Out-Law News | 06 Nov 2015 | 10:10 am | 2 min. read

Payments made to footballers and executives at the former Rangers Football Club (RFC 2012), now in liquidation, were "a mere redirection of emoluments or earnings" which should have been "subject to income tax", a Scottish court has ruled.

The Court of Session said that it was "common sense" that payments made by the club into employee benefit trusts (EBTs), set up on behalf of players and executives, were earnings, and should be taxed as such.

"If the law were otherwise, an employee could readily avoid tax by redirecting income to members of his family to meet outgoings that he would normally pay: for example to a trust for his wife … or to trustees to pay for his children's education or the outgoings on the family home," Lord Drummond Young said.

"[I]t is irrelevant that the redirection is through the medium of trust arrangements. It is equally irrelevant that the trustees who receive the payment, at whatever remove, exercise a genuine discretion as to what happens to the funds. The funds are ultimately derived as consideration for the employee's services, and on that basis they are property to be considered emoluments or earnings," he said.

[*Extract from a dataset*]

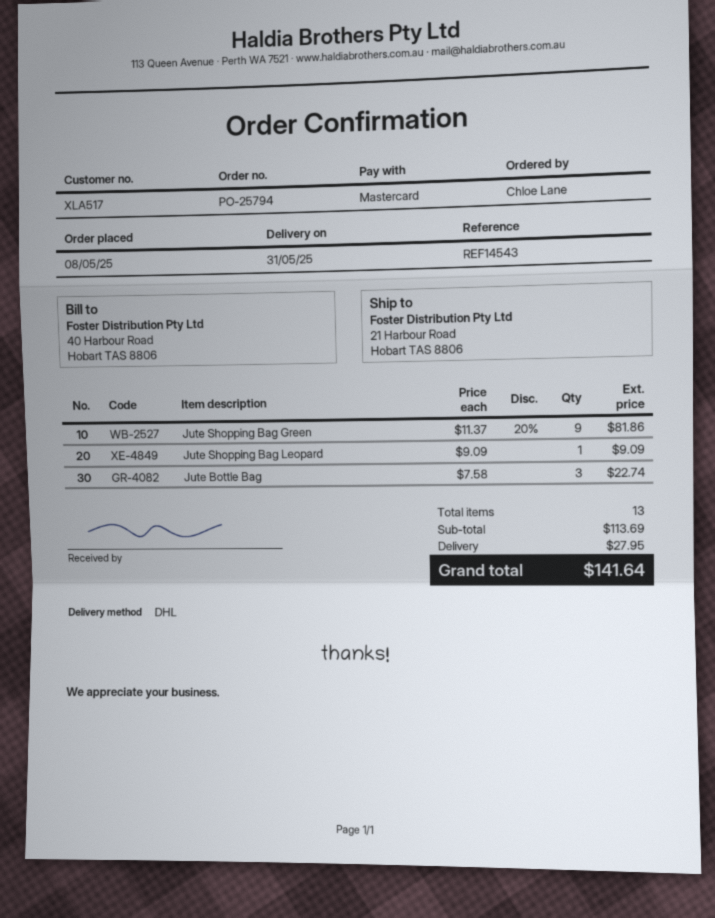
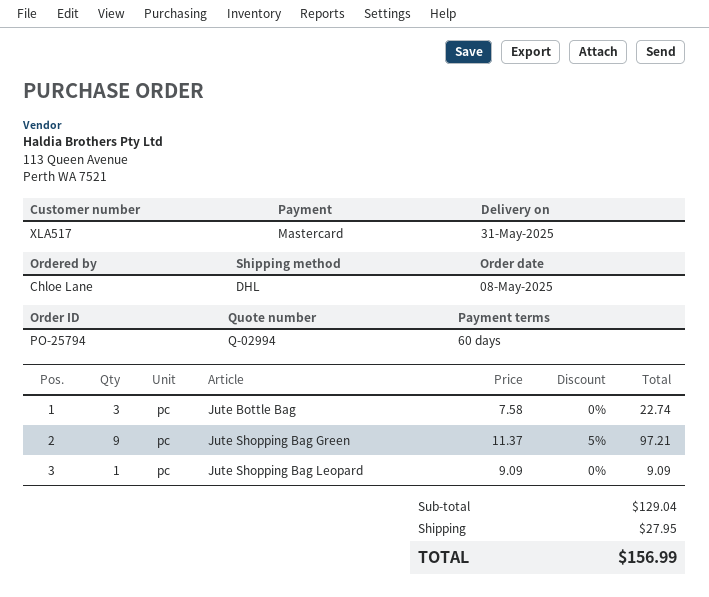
Jute Shopping Bag Green: 9 x 11.37 - 20% = 81.86 -> 9 x 11.37 - 5% = 97.21
subtotal: 113.69 -> 129.04
total: 141.64 -> 156.99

The decision overturns that of the First-tier tax tribunal, which found that the arrangements were genuine. Its decision was upheld by the Upper Tribunal. Both tribunals found that employees, who were able to draw down money from the EBT in the form of a loan, had no "absolute legal entitlement to the monies", and that the trust could demand repayment of the loan at any time.

Tax expert Paul Noble of Pinsent Masons, the law firm behind Out-Law.com, said that the decision was an "important victory" for HM Revenue and Customs (HMRC), which had challenged the legality of the arrangements through the tribunals and courts.

"To date, the tribunal had not looked favourably on HMRC's arguments, but this decision represents a resounding success in tackling EBT arrangements," he said.

"The decision will be used by HMRC to encourage settlement in a host of other EBT arrangements. The basis of the decision was not the result of a small technicality: rather, the judges' interpretation that 'common sense' should prevail and money received as a result of employee services should be taxable," he said.

He added that the tax authority would be "emboldened" by the decision. "Ultimately it will now look to litigate other EBT cases and use the other weapons in its anti-avoidance arsenal, such as Accelerated Payment Notices and Follower Notices," he said.

An EBT is a legal structure which is usually set up by an employer for the benefit of its employees and directors or their family members. They were historically used by many businesses, particularly hedge funds and banks that used them to manage tax payments on bonuses. HMRC has been targeting the abusive use of these structures for a number of years, as it sees them as a means of artificially lowering income tax and national insurance charges on remuneration to employees.

So-called 'disguised remuneration' rules took effect from 6 April 2011. They were introduced to tackle the use of trusts or other structures by employers as a way of avoiding, deferring or reducing tax liabilities. The rules created a charge to income tax where third party arrangements are used to provide payments in connection with an employee's current, former or future employment. Where this is the case, the amount will usually be deemed employment income which is taxable through pay as you earn (PAYE).

The payments in this case were made by Murray International Holdings (MIH), the then owner of Rangers, and other group companies to employees between 2001 and 2009. The current Rangers Football Club, which was set up after RFC 2012 went into liquidation, is not a party to the case.